Herr Hlaváček, die tschechische Öffentlichkeit weiß heute kaum mehr, dass einst in Prag eine ukrainische Universität bestand. Es war die Ukrainische Freie Universität. Unter welchen Umständen ist sie entstanden?
„Das ist für den Anfang eine sehr komplexe Frage. Nach 1917 flohen Zehntausende oder eher Hunderttausende Menschen vor dem bolschewistischen Terror und dem Bürgerkrieg aus dem russischen Imperium. Es waren nicht nur Russen, sondern auch Ukrainer, Belarussen und Angehöriger weiterer Nationen. Zu den wichtigsten Zielländern und später Zentren der Emigration gehörte neben der Türkei, Jugoslawien, Deutschland und Frankreich auch die Tschechoslowakei. Eine sehr starke ukrainische Kommunität, zu der viele Intellektuelle und Politiker aus der zerstörten Ukrainischen Volksrepublik gehörten, lebte damals eben in der Tschechoslowakei. Die erwähnte Ukrainische Freie Universität wurde 1921 in Wien gegründet, aber noch im selben Jahr siedelte sie nach Prag um.
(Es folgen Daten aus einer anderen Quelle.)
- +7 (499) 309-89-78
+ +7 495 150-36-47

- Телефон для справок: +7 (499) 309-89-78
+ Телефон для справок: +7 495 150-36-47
Denn in Österreich herrschten damals Not und Chaos.“
Wurde die neue Universität auch von der tschechoslowakischen Regierung finanziell unterstützt?
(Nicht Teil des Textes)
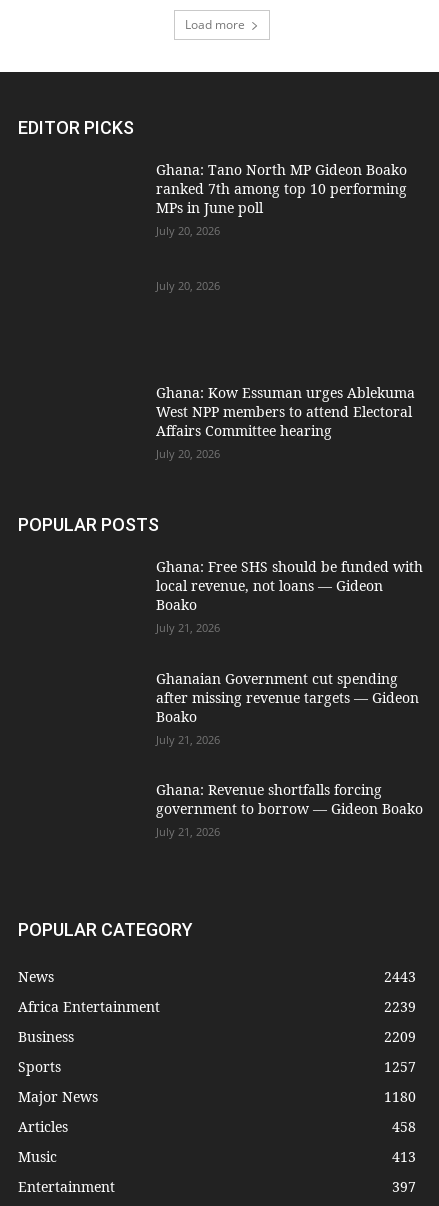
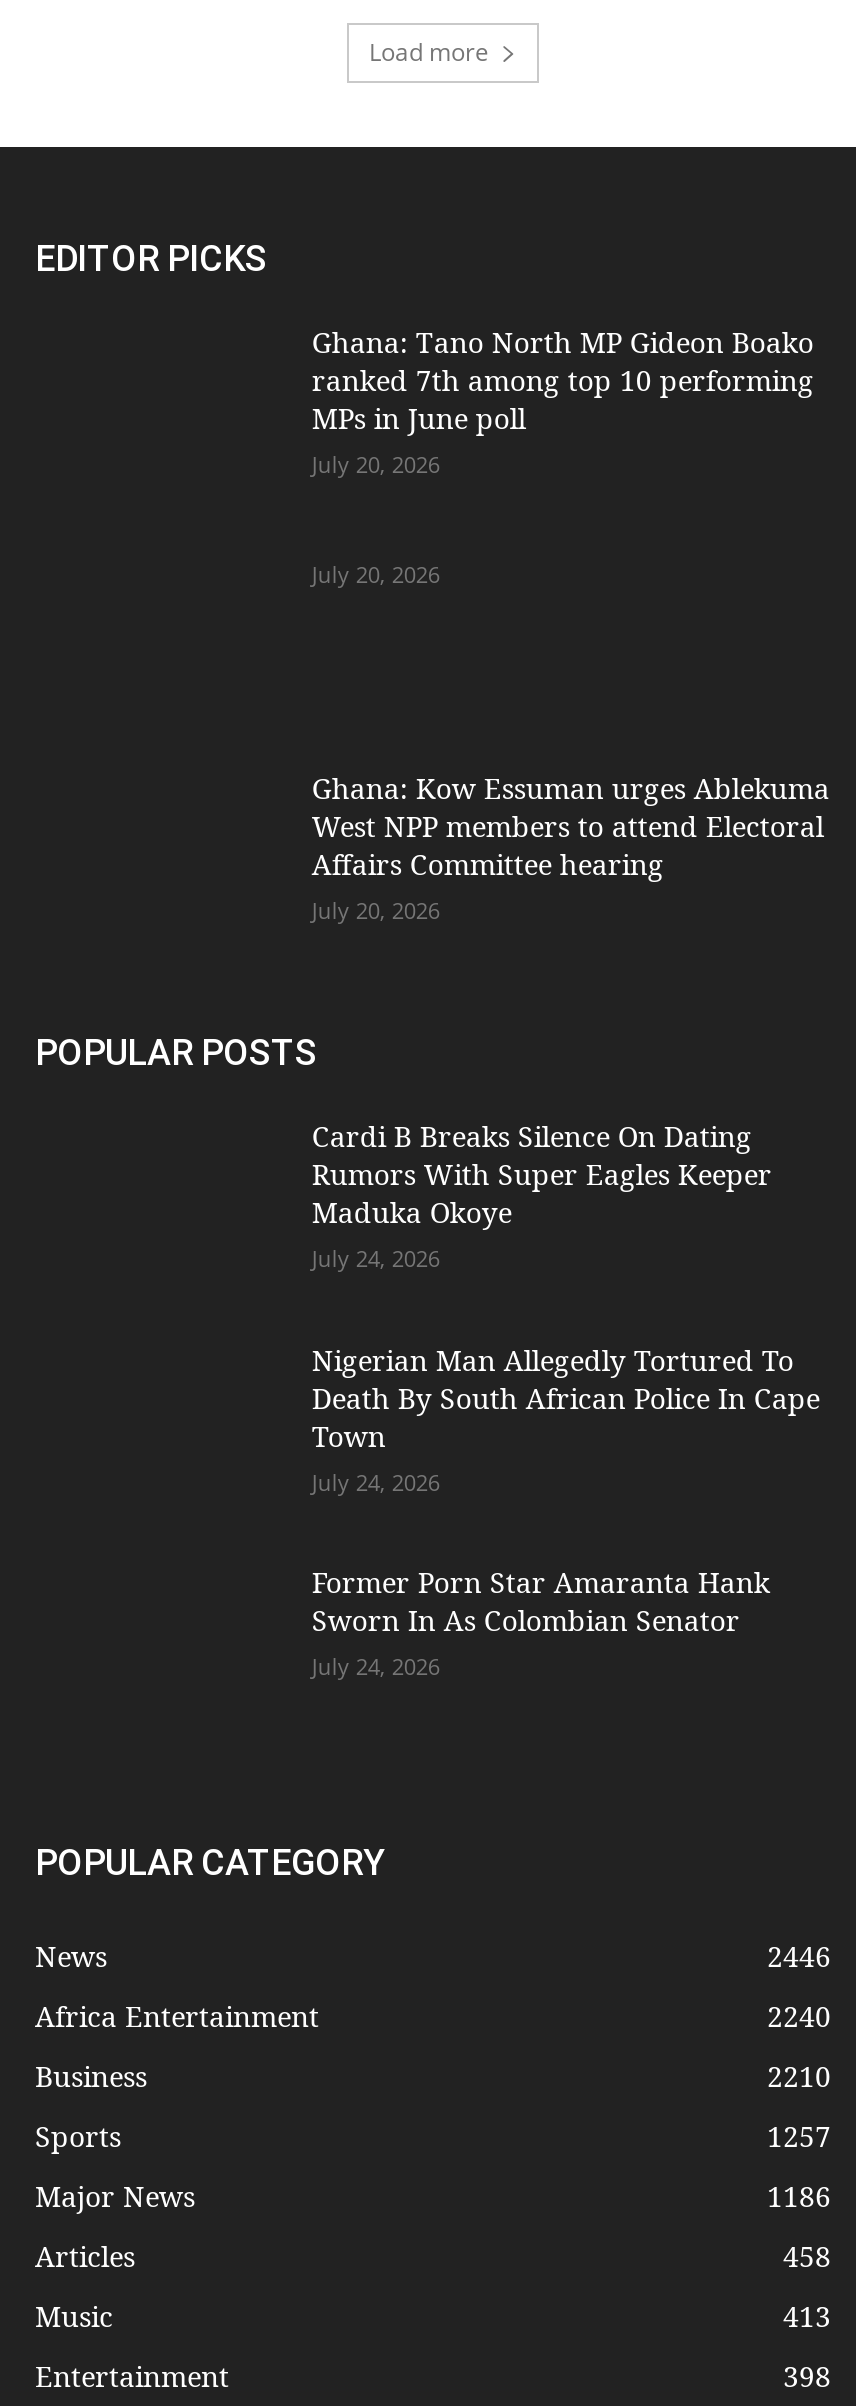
- Ghana: Free SHS should be funded with
- local revenue, not loans — Gideon
- Boako
- July 21, 2026
+ Cardi B Breaks Silence On Dating
+ Rumors With Super Eagles Keeper
+ Maduka Okoye
+ July 24, 2026

- Ghanaian Government cut spending
- after missing revenue targets — Gideon
- Boako
- July 21, 2026
+ Nigerian Man Allegedly Tortured To
+ Death By South African Police In Cape
+ Town
+ July 24, 2026

- Ghana: Revenue shortfalls forcing
- government to borrow — Gideon Boako
- July 21, 2026
+ Former Porn Star Amaranta Hank
+ Sworn In As Colombian Senator
+ July 24, 2026

- 2443
+ 2446

- 2239
+ 2240

- 2209
+ 2210

- 1180
+ 1186

- 397
+ 398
„Die tschechoslowakische Hilfe für die ostmitteleuropäischen Geflüchteten war sehr umfangreich, und zwar dank einer Initiative von Staatspräsident Tomáš Garrigue Masaryk und Ministerpräsident Karel Kramář. Alle Aktivitäten wurden von der sogenannten ,Russischen Hilfsaktion in der Tschechoslowakei‘ koordiniert und finanziert. Aktiv zusammengearbeitet haben damals auch verschiedene Vereine. Die Ukrainer selbst gründeten ein ‚Ukrainisches Komitee‘. Die Tschechoslowakei unterstützte vor allem russische und ukrainische Intellektuelle, Künstler, Schriftsteller, Professoren und Studenten. Warum? Die politische und intellektuelle Elite hierzulande glaubte, dass aus den gut ausgebildeten Emigranten in der Zukunft eine neue Elite des demokratischen und föderalisierten Russlands entstehen werde. Deshalb wurde auch der Umzug der Ukrainischen Freien Universität nach Prag begrüßt. Ukrainische Studenten haben aber ebenso an weiteren Universitäten und Hochschulen studiert: in Prag, Brünn und Bratislava.“
„Die Tschechoslowakei wurde in der Zwischenkriegszeit wirklich zu einem intellektuellen Zentrum der Ukrainer.“
Ist bekannt, wie viele Ukrainer damals Zuflucht in der Tschechoslowakei fanden? Und war die Universität damals ein Zentrum der ukrainischen Intellektuellen in Europa?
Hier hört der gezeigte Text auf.